# Screen capture from iTunes movie



## rgray (Feb 15, 2005)

We just aquired an iTunes copy of a movie in which my wife had a small part (extra).

I tried the usual Shift-Command-3 to capture a single screen but all I got was a nice gray checkerboard which I think is part of the DRM to avoid exactly what I wanted to do.... 


Has anyone successfully done a screen capture from an iTunes movie and if so how?


TIA


----------



## fjnmusic (Oct 29, 2006)

rgray said:


> We just aquired an iTunes copy of a movie in which my wife had a small part (extra).
> 
> I tried the usual Shift-Command-3 to capture a single screen but all I got was a nice gray checkerboard which I think is part of the DRM to avoid exactly what I wanted to do....
> 
> ...


Play it on your iPhone using Home sharing and do a screen shot from there.


----------



## eMacMan (Nov 27, 2006)

The screencapture command in Terminal can be used. 

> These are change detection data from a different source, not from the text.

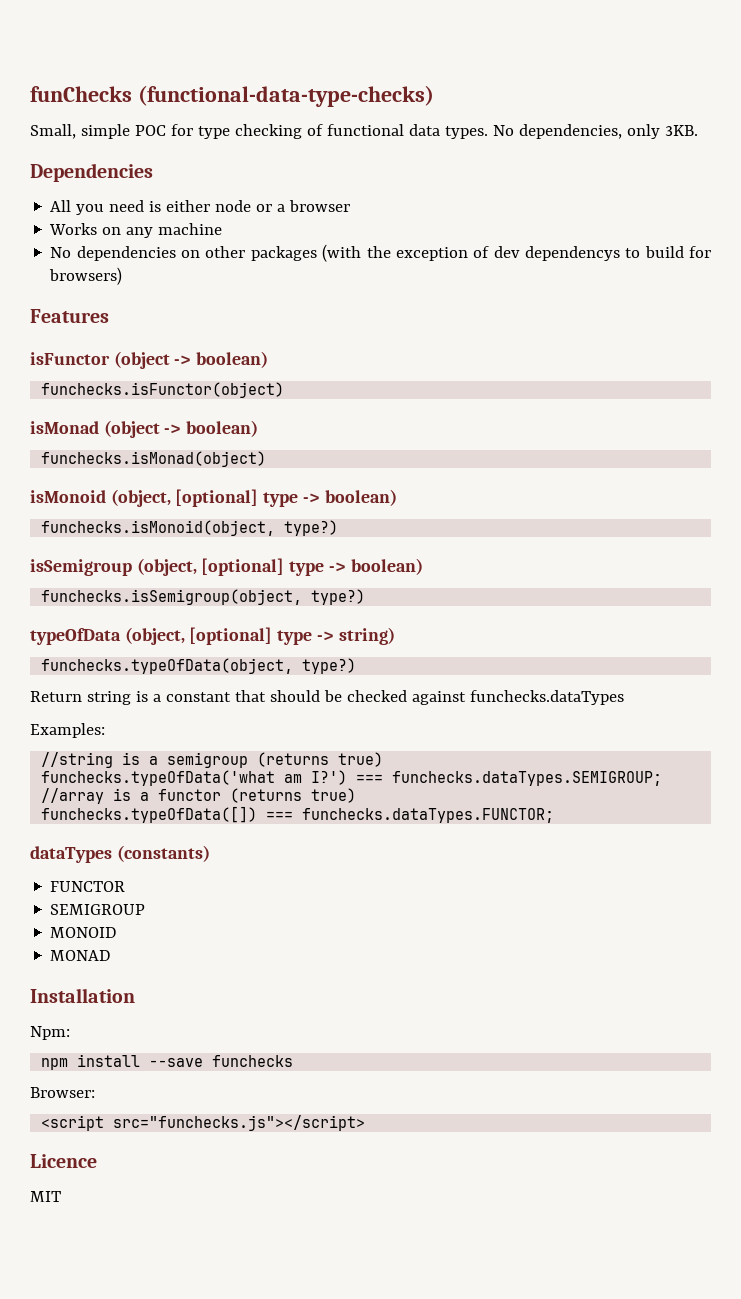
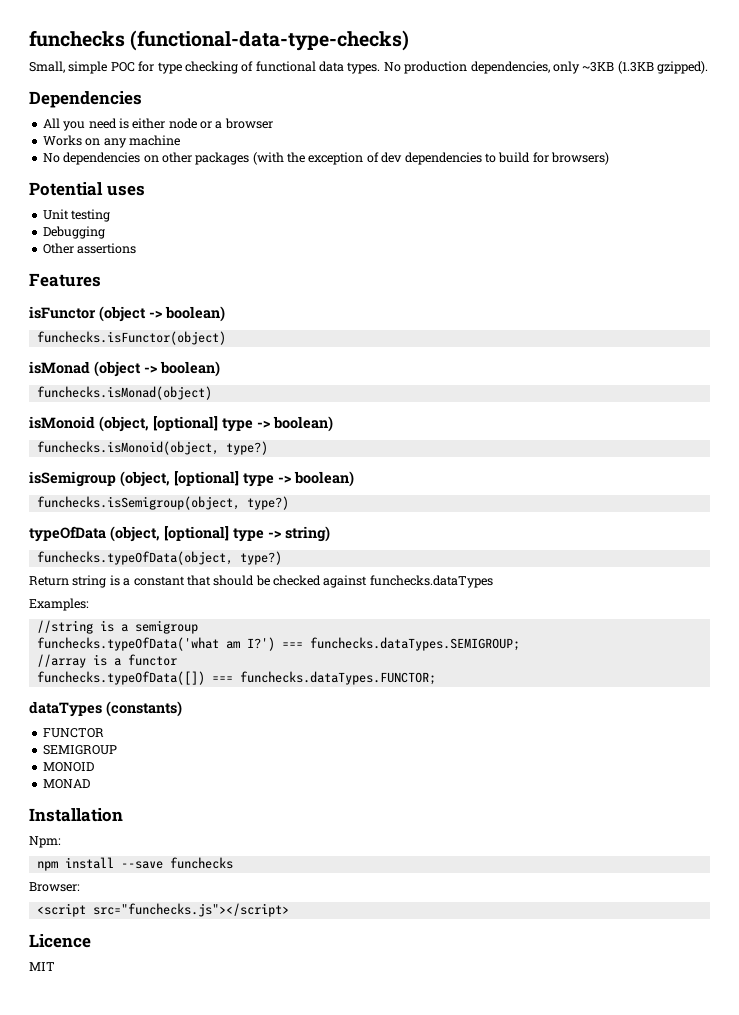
[30,86,132,102] funChecks -> [29,30,125,47] funchecks
(514, 130) none -> [404,61,468,74] production
[664,125,698,136] 3KB. -> [582,61,708,74] ~3KB (1.3KB gzipped).
[524,246,620,261] dependencys -> [404,152,482,165] dependencies
(123, 276) none -> [29,182,145,196] [42,209,111,222] [42,226,105,239] [42,243,137,254] // Potential uses // Unit testing // Debugging // Other assertions
[257,752,384,767] (returns true) -> (198, 627) none
[230,788,357,803] (returns true) -> (177, 660) none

Best bet is to pause the playback, set up the Terminal command, move the Terminal window out of the way and hit return. 

The following will copy the captured screen to the clipboard:

screencapture -c



To get a bullseye to select which part of the screen is captured use:

screencapture -c -i


----------



## rgray (Feb 15, 2005)

*Thank you both.*

Thank you both. 

The 'Home Sharing' method worked perfectly.

I'll try terminal later.


----------